# Obvious but useful update on cauliflower rice



## DeusXM (Jul 14, 2016)

As the title says - although I've always said you can't use cauli rice for things like risottos or paella, I've tested it out for 'stir-in' flavours and it works really well. Last night I made tom yum rice (which is rice cooked in tom yum soup broth) but simply fried up the cauli rice in a pan and stirred in a few teaspoons of tom yum paste - it came out utterly delicious. I imagine you could do something similar with curry paste for a biryani. Might try something similar by frying up rice in a pan I've used to cook chorizo and chicken and see if I can finally make a carb-free paella.


----------



## Mark Parrott (Jul 15, 2016)

Ooh carb free paella.

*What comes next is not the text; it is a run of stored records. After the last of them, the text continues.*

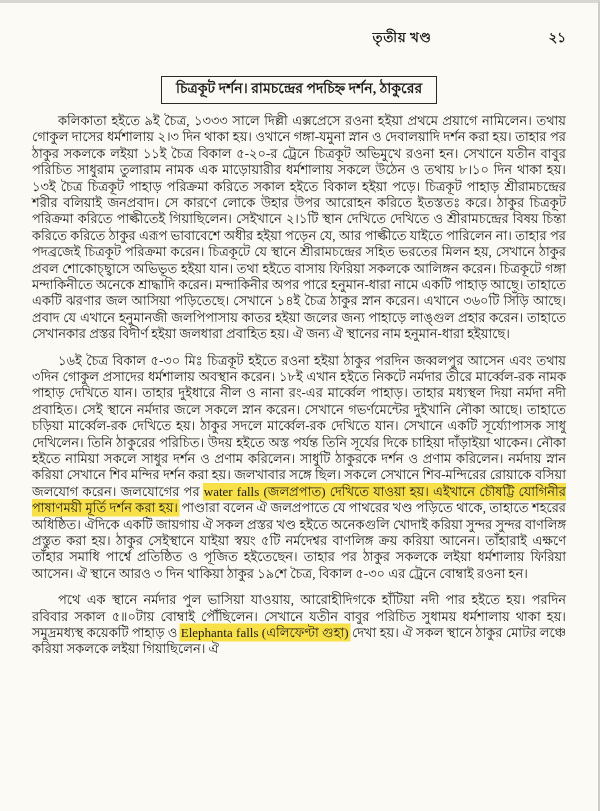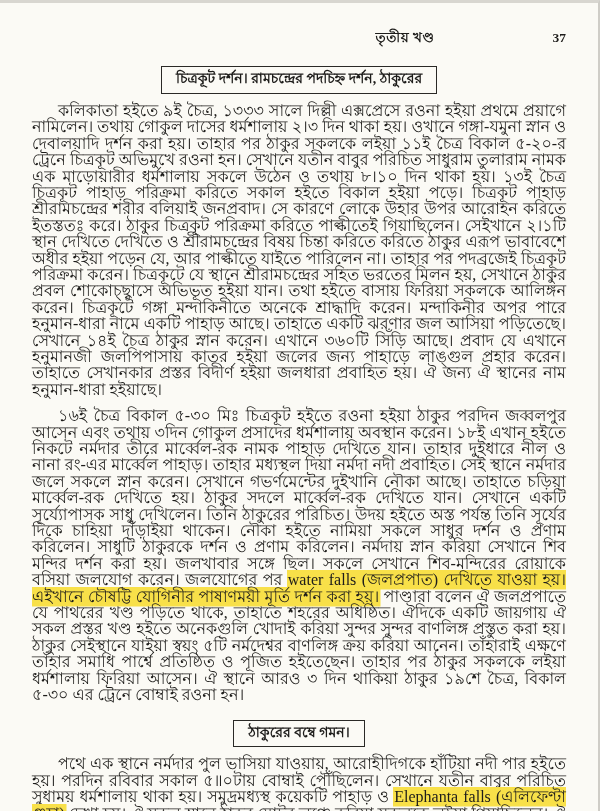--- a/index.html
+++ b/index.html
@@ -26,72 +26,67 @@
     align-items: baseline;
     font-size: 13.5px;
     margin-bottom: 14px;
   }
   .running-header .spacer-left { flex: 1.6; }
   .running-header .spacer-mid  { flex: 0.55; }
   .hdr-title { font-weight: bold; letter-spacing: 0.5px; }
   .hdr-page  { font-weight: bold; }
 
   .section { margin-top: 6px; }
-  .heading-wrap { text-align: center; margin: 16px 0 9px 0; text-decoration: underline; }
+  .heading-wrap { text-align: center; margin: 26px 0 9px 0; text-decoration: underline; }
   .heading-box {
     display: inline-block;
     border: 1.4px solid #2a2926;
     padding: 3px 14px 4px 14px;
     font-weight: bold;
     font-size: 14px;
     line-height: 1.35;
     text-align: center;
     background: #fbfaf5;
   }
   .heading-line { display: block; }
 
   p.body-para {
     margin: 4px 0 10px 0;
-    font-size: 16px;
+    font-size: 13px;
     line-height: 16.4px;
     text-align: justify;
     text-indent: 26px;
   }
   .hl {
     background: #f8e049;
     box-shadow: 0 0 0 1.5px #f8e049;
   }
 </style>
 </head>
 <body>
 
 <div class="page">
 
   <div class="running-header">
     <span class="spacer-left"></span>
     <span class="hdr-title">তৃতীয় খণ্ড</span>
     <span class="spacer-mid"></span>
-    <span class="hdr-page">37</span>
+    <span class="hdr-page">২১</span>
   </div>
 
   <div class="section">
     <div class="heading-wrap">
       <div class="heading-box">
         <span class="heading-line">চিত্রকূট দর্শন। রামচন্দ্রের পদচিহ্ন দর্শন, ঠাকুরের</span>
       </div>
     </div>
     <p class="body-para"><span>কলিকাতা হইতে ৯ই চৈত্র, ১৩৩৩ সালে দিল্লী এক্সপ্রেসে রওনা হইয়া প্রথমে প্রয়াগে নামিলেন। তথায় গোকুল দাসের ধর্মশালায় ২।৩ দিন থাকা হয়। ওখানে গঙ্গা-যমুনা স্নান ও দেবালয়াদি দর্শন করা হয়। তাহার পর ঠাকুর সকলকে লইয়া ১১ই চৈত্র বিকাল ৫-২০-র ট্রেনে চিত্রকূট অভিমুখে রওনা হন। সেখানে যতীন বাবুর পরিচিত সাধুরাম তুলারাম নামক এক মাড়োয়ারীর ধর্মশালায় সকলে উঠেন ও তথায় ৮।১০ দিন থাকা হয়। ১৩ই চৈত্র চিত্রকূট পাহাড় পরিক্রমা করিতে সকাল হইতে বিকাল হইয়া পড়ে। চিত্রকূট পাহাড় শ্রীরামচন্দ্রের শরীর বলিয়াই জনপ্রবাদ। সে কারণে লোকে উহার উপর আরোহন করিতে ইতস্ততঃ করে। ঠাকুর চিত্রকূট পরিক্রমা করিতে পাল্কীতেই গিয়াছিলেন। সেইখানে ২।১টি স্থান দেখিতে দেখিতে ও শ্রীরামচন্দ্রের বিষয় চিন্তা করিতে করিতে ঠাকুর এরূপ ভাবাবেশে অধীর হইয়া পড়েন যে, আর পাল্কীতে যাইতে পারিলেন না। তাহার পর পদব্রজেই চিত্রকূট পরিক্রমা করেন। চিত্রকূটে যে স্থানে শ্রীরামচন্দ্রের সহিত ভরতের মিলন হয়, সেখানে ঠাকুর প্রবল শোকোচ্ছ্বাসে অভিভূত হইয়া যান। তথা হইতে বাসায় ফিরিয়া সকলকে আলিঙ্গন করেন। চিত্রকূটে গঙ্গা মন্দাকিনীতে অনেকে শ্রাদ্ধাদি করেন। মন্দাকিনীর অপর পারে হনুমান-ধারা নামে একটি পাহাড় আছে। তাহাতে একটি ঝরণার জল আসিয়া পড়িতেছে। সেখানে ১৪ই চৈত্র ঠাকুর স্নান করেন। এখানে ৩৬০টি সিঁড়ি আছে। প্রবাদ যে এখানে হনুমানজী জলপিপাসায় কাতর হইয়া জলের জন্য পাহাড়ে লাঙ্গুল প্রহার করেন। তাহাতে সেখানকার প্রস্তর বিদীর্ণ হইয়া জলধারা প্রবাহিত হয়। ঐ জন্য ঐ স্থানের নাম হনুমান-ধারা হইয়াছে।</span></p>
   </div>
 
   <div class="section">
     <p class="body-para"><span>১৬ই চৈত্র বিকাল ৫-৩০ মিঃ চিত্রকূট হইতে রওনা হইয়া ঠাকুর পরদিন জব্বলপুর আসেন এবং তথায় ৩দিন গোকুল প্রসাদের ধর্মশালায় অবস্থান করেন। ১৮ই এখান হইতে নিকটে নর্মদার তীরে মার্ব্বেল-রক নামক পাহাড় দেখিতে যান। তাহার দুইধারে নীল ও নানা রং-এর মার্ব্বেল পাহাড়। তাহার মধ্যস্থল দিয়া নর্মদা নদী প্রবাহিত। সেই স্থানে নর্মদার জলে সকলে স্নান করেন। সেখানে গভর্ণমেন্টের দুইখানি নৌকা আছে। তাহাতে চড়িয়া মার্ব্বেল-রক দেখিতে হয়। ঠাকুর সদলে মার্ব্বেল-রক দেখিতে যান। সেখানে একটি সূর্য্যোপাসক সাধু দেখিলেন। তিনি ঠাকুরের পরিচিত। উদয় হইতে অস্ত পর্যন্ত তিনি সূর্যের দিকে চাহিয়া দাঁড়াইয়া থাকেন। নৌকা হইতে নামিয়া সকলে সাধুর দর্শন ও প্রণাম করিলেন। সাধুটি ঠাকুরকে দর্শন ও প্রণাম করিলেন। নর্মদায় স্নান করিয়া সেখানে শিব মন্দির দর্শন করা হয়। জলখাবার সঙ্গে ছিল। সকলে সেখানে শিব-মন্দিরের রোয়াকে বসিয়া জলযোগ করেন। জলযোগের পর </span><span class="hl">water falls (জলপ্রপাত) দেখিতে যাওয়া হয়। এইখানে চৌষট্টি যোগিনীর পাষাণময়ী মূর্তি দর্শন করা হয়।</span><span> পাণ্ডারা বলেন ঐ জলপ্রপাতে যে পাথরের খণ্ড পড়িতে থাকে, তাহাতে শহরের অধিষ্ঠিত। ঐদিকে একটি জায়গায় ঐ সকল প্রস্তর খণ্ড হইতে অনেকগুলি খোদাই করিয়া সুন্দর সুন্দর বাণলিঙ্গ প্রস্তুত করা হয়। ঠাকুর সেইস্থানে যাইয়া স্বয়ং ৫টি নর্মদেশ্বর বাণলিঙ্গ ক্রয় করিয়া আনেন। তাঁহারাই এক্ষণে তাঁহার সমাধি পার্শ্বে প্রতিষ্ঠিত ও পূজিত হইতেছেন। তাহার পর ঠাকুর সকলকে লইয়া ধর্মশালায় ফিরিয়া আসেন। ঐ স্থানে আরও ৩ দিন থাকিয়া ঠাকুর ১৯শে চৈত্র, বিকাল ৫-৩০ এর ট্রেনে বোম্বাই রওনা হন।</span></p>
   </div>
 
   <div class="section">
-    <div class="heading-wrap">
-      <div class="heading-box">
-        <span class="heading-line">ঠাকুরের বম্বে গমন।</span>
-      </div>
-    </div>
     <p class="body-para"><span>পথে এক স্থানে নর্মদার পুল ভাসিয়া যাওয়ায়, আরোহীদিগকে হাঁটিয়া নদী পার হইতে হয়। পরদিন রবিবার সকাল ৫॥০টায় বোম্বাই পৌঁছিলেন। সেখানে যতীন বাবুর পরিচিত সুধাময় ধর্মশালায় থাকা হয়। সমুদ্রমধ্যস্থ কয়েকটি পাহাড় ও </span><span class="hl">Elephanta falls (এলিফেণ্টা গুহা)</span><span> দেখা হয়। ঐ সকল স্থানে ঠাকুর মোটর লঞ্চে করিয়া সকলকে লইয়া গিয়াছিলেন। ঐ</span></p>
   </div>
 
 </div>
 
 </body></html>

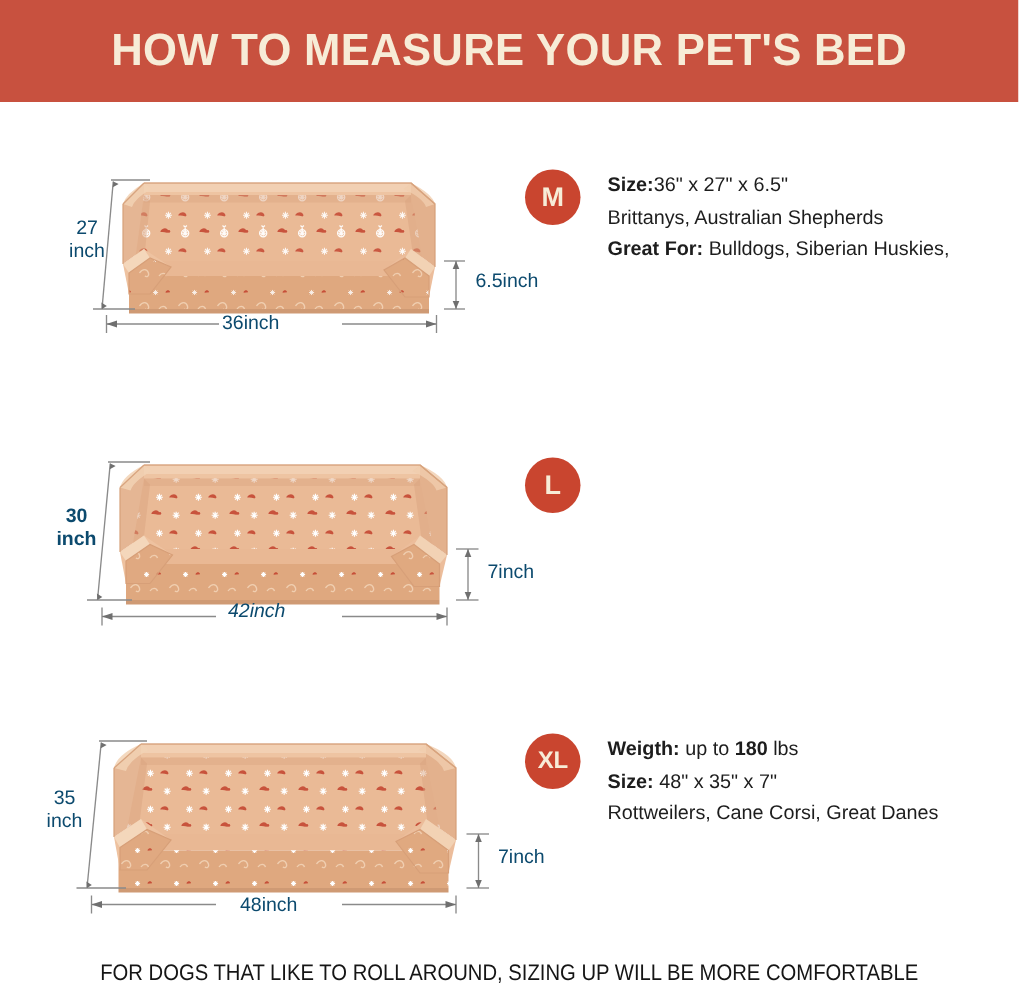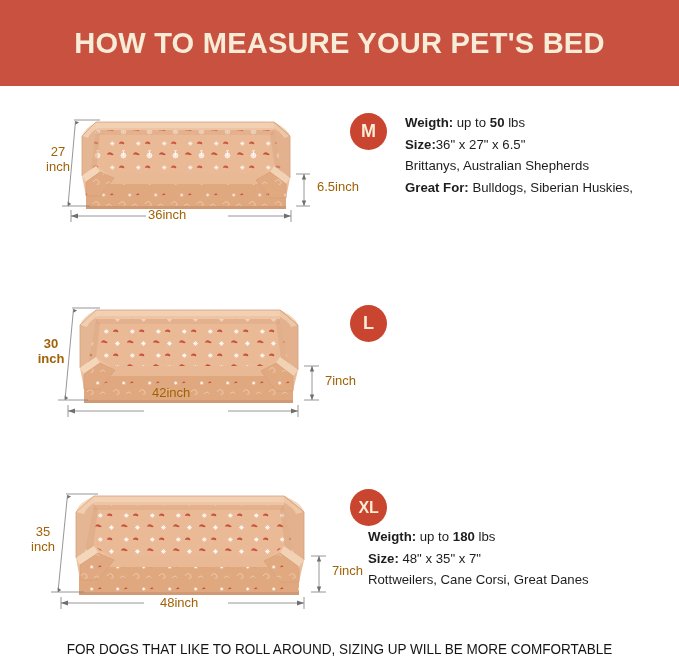--- a/index.html
+++ b/index.html
@@ -8,21 +8,21 @@
     width: 679px; height: 668px;
     background: #ffffff;
     font-family: "Liberation Sans", sans-serif;
     overflow: hidden;
     position: relative;
   }
 
   
   .header-band {
     position: absolute; left: 0; top: 0;
-    width: 679px; height: 86px;
+    width: 679px; height: 68px;
     background: #c8513f;
     display: flex; align-items: center; justify-content: center;
   }
   .header-title {
     color: #f7ecd7;
     font-size: 30px;
     font-weight: bold;
     letter-spacing: 0.2px;
     transform: scaleX(0.97);
     white-space: nowrap;
@@ -41,21 +41,21 @@
   .bed-svg { display: block; overflow: visible; }
 
   
   .info-block {
     position: absolute;
     display: flex;
     align-items: flex-start;
   }
   #row-m  .info-block { left: 350px; top: 16px; }
   #row-l  .info-block { left: 350px; top: 16px; }
-  #row-xl .info-block { left: 350px; top: 16px; flex-direction: column; }
+  #row-xl .info-block { left: 350px; top: 16px; }
 
   .size-badge {
     width: 37px; height: 37px;
     border-radius: 50%;
     background: #c9452f;
     color: #f7ecd7;
     display: flex; align-items: center; justify-content: center;
     font-weight: bold;
     flex: 0 0 auto;
     margin-top: 1px;
@@ -69,21 +69,21 @@
     line-height: 21.5px;
     color: #1d1d1d;
   }
   .info-text .ln { white-space: nowrap; }
   .info-text b { font-weight: bold; }
 
   
   .dim-label {
     position: absolute;
     font-size: 13px;
-    color: #a16207;
+    color: #0c4a6e;
     line-height: 14.5px;
     white-space: nowrap;
     text-align: center;
   }
   .dim-label.two-line { line-height: 15px; }
 
   
   .footer-note {
     position: absolute;
     left: 0; top: 640px;
@@ -219,26 +219,20 @@
 
   <div class="dim-label" style="left:148px; top:112px;">
     <span>36inch</span>
   </div>
 
   <div class="info-block">
     <div class="size-badge lg-letter">
       <span>M</span>
     </div>
     <div class="info-text">
-      <div class="ln">
-        <b>Weigth:</b>
-        <span>up to</span>
-        <b>50</b>
-        <span>lbs</span>
-      </div>
       <div class="ln">
         <b>Size:</b><span>36" x 27" x 6.5"</span>
       </div>
       <div class="ln">Brittanys, Australian Shepherds</div>
       <div class="ln">
         <b>Great For:</b>
         <span>Bulldogs, Siberian Huskies,</span>
       </div>
     </div>
   </div>
@@ -331,21 +325,21 @@
 
   <div class="dim-label two-line" style="left:30px; top:48px; width:42px;font-weight:bold;">
     <div>30</div>
     <div>inch</div>
   </div>
 
   <div class="dim-label" style="left:325px; top:86px;">
     <span>7inch</span>
   </div>
 
-  <div class="dim-label" style="left:152px; top:98px;">
+  <div class="dim-label" style="left:152px; top:112px;font-style:italic;">
     <span>42inch</span>
   </div>
 
   <div class="info-block">
     <div class="size-badge lg-letter">
       <span>L</span>
     </div>
   </div>
 </div>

Now that would be amazing!


----------



## HOBIE (Jul 15, 2016)

That Tom Yum soup blows your head off !  Good but you have to be ready for it  Paella now you are talkin !


----------



## Mark Parrott (Jul 15, 2016)

I suppose you could just do the paella without the rice, then add the cauli rice towards the end of cooking.


----------



## Marsbartoastie (Jul 26, 2016)

I will certainly try this...many thanks.

As you're clearly a fan of cauli I thought you might enjoy the cauliflower hummus I made at the weekend.  It was a resounding success:

Recipe:
One cauliflower - cut into florets, steamed for 3-4 minutes and then thoroughly drained and cooled
Garlic to taste - I used roasted garlic for a smoother flavour.  I make this when the oven is being used to roast meat, squeeze out the creamy paste and freeze in an ice cube tray for use in various dishes.
Half a tub of cream cheese
A large teaspoon of paprika (I used smoked paprika)
A tablespoon of tahini
Juice and zest of half a lemon
Salt
...and blend.


----------



## GregP (Jul 30, 2016)

Marsbartoastie said:


> I will certainly try this...many thanks.
> 
> As you're clearly a fan of cauli I thought you might enjoy the cauliflower hummus I made at the weekend.  It was a resounding success:
> 
> ...


Oh this sounds gorgeous


----------



## happydog (Aug 6, 2016)

Sounds yummy, TY DeusXM


----------



## Marsbartoastie (Aug 20, 2016)

Thought I'd share my latest cauli experiment.  I made a crumb coating with 30g coconut flour and seasoned it with garlic powder, onion powder, dried mixed herbs, salt and pepper.  I dipped the cauli florets in a little egg/water mixture, coated them and baked at 200C for 40 minutes (turning them a couple of times during baking).  They were bloomin' luverly


----------



## Radders (Aug 20, 2016)

They look lovely - what is the consistency of the cauliflower inside? - I like my cauliflower well cooked!


----------



## Marsbartoastie (Aug 20, 2016)

Me too. None of that al dente nonsense. 40 minutes was enough to cook it well, but it could have taken another 5 minutes. I found that it was best to keep the pieces quite small.


----------



## Radders (Aug 20, 2016)

Thank you. I love Tempura veg but don't own a deep fat frier (I hate the smell of them) so this looks like a great way to produce something even better!


----------



## Jeandp (Mar 13, 2017)

Marsbartoastie said:


> Thought I'd share my latest cauli experiment.  I made a crumb coating with 30g coconut flour and seasoned it with garlic powder, onion powder, dried mixed herbs, salt and pepper.  I dipped the cauli florets in a little egg/water mixture, coated them and baked at 200C for 40 minutes (turning them a couple of times during baking).  They were bloomin' luverly
> View attachment 1704


Thanks for sharing, they look delicious!


----------



## Ginger (Mar 13, 2017)

The coated cauli florets look really nice, thanks for posting. I've been trying to get onion powder, where can I buy it? 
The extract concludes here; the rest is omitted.